EXERCISE DETAILS.
In the listing that follows, locate the line containing "(607, 489) none" and the line containing "[67,1287,202,1299] [67,1305,122,1314] [256,1289,266,1296]". Retype exactly those two lines and every line between them, and nothing more.

━━━ TASK INPUT ━━━

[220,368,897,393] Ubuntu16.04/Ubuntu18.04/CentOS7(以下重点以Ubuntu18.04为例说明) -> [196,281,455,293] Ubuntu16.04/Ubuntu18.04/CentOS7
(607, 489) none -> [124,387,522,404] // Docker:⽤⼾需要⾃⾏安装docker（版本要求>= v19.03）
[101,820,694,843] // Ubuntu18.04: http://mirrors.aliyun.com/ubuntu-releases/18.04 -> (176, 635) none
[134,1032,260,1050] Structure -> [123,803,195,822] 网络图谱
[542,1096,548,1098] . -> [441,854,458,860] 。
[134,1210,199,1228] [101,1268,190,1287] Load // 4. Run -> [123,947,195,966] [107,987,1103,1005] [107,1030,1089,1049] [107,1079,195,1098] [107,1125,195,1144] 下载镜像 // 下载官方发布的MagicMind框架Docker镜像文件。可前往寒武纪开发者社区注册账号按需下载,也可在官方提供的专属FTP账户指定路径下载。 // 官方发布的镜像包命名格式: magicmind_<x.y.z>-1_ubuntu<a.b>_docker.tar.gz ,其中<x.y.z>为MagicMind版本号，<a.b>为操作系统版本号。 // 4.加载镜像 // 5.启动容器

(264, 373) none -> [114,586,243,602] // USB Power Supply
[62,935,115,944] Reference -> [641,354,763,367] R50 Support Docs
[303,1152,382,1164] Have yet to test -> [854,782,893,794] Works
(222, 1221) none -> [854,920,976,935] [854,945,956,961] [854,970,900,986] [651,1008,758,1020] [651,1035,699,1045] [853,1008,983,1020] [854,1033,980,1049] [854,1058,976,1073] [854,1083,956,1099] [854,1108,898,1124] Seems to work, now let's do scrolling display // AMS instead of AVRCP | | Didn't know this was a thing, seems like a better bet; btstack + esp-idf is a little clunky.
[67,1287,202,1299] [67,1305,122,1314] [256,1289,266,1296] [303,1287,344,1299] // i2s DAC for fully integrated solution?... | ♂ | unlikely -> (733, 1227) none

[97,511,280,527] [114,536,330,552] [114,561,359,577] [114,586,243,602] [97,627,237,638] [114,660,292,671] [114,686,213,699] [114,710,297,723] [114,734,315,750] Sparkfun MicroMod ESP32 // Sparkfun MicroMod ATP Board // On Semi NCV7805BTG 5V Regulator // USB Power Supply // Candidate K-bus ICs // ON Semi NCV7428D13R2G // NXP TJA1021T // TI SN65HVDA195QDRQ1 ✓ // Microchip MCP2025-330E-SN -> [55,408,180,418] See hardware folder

━━━

SOLUTION FOR THIS PROBLEM.
(607, 489) none -> [124,387,522,404] // Docker:⽤⼾需要⾃⾏安装docker（版本要求>= v19.03）
[101,820,694,843] // Ubuntu18.04: http://mirrors.aliyun.com/ubuntu-releases/18.04 -> (176, 635) none
[134,1032,260,1050] Structure -> [123,803,195,822] 网络图谱
[542,1096,548,1098] . -> [441,854,458,860] 。
[134,1210,199,1228] [101,1268,190,1287] Load // 4. Run -> [123,947,195,966] [107,987,1103,1005] [107,1030,1089,1049] [107,1079,195,1098] [107,1125,195,1144] 下载镜像 // 下载官方发布的MagicMind框架Docker镜像文件。可前往寒武纪开发者社区注册账号按需下载,也可在官方提供的专属FTP账户指定路径下载。 // 官方发布的镜像包命名格式: magicmind_<x.y.z>-1_ubuntu<a.b>_docker.tar.gz ,其中<x.y.z>为MagicMind版本号，<a.b>为操作系统版本号。 // 4.加载镜像 // 5.启动容器

(264, 373) none -> [114,586,243,602] // USB Power Supply
[62,935,115,944] Reference -> [641,354,763,367] R50 Support Docs
[303,1152,382,1164] Have yet to test -> [854,782,893,794] Works
(222, 1221) none -> [854,920,976,935] [854,945,956,961] [854,970,900,986] [651,1008,758,1020] [651,1035,699,1045] [853,1008,983,1020] [854,1033,980,1049] [854,1058,976,1073] [854,1083,956,1099] [854,1108,898,1124] Seems to work, now let's do scrolling display // AMS instead of AVRCP | | Didn't know this was a thing, seems like a better bet; btstack + esp-idf is a little clunky.
[67,1287,202,1299] [67,1305,122,1314] [256,1289,266,1296] [303,1287,344,1299] // i2s DAC for fully integrated solution?... | ♂ | unlikely -> (733, 1227) none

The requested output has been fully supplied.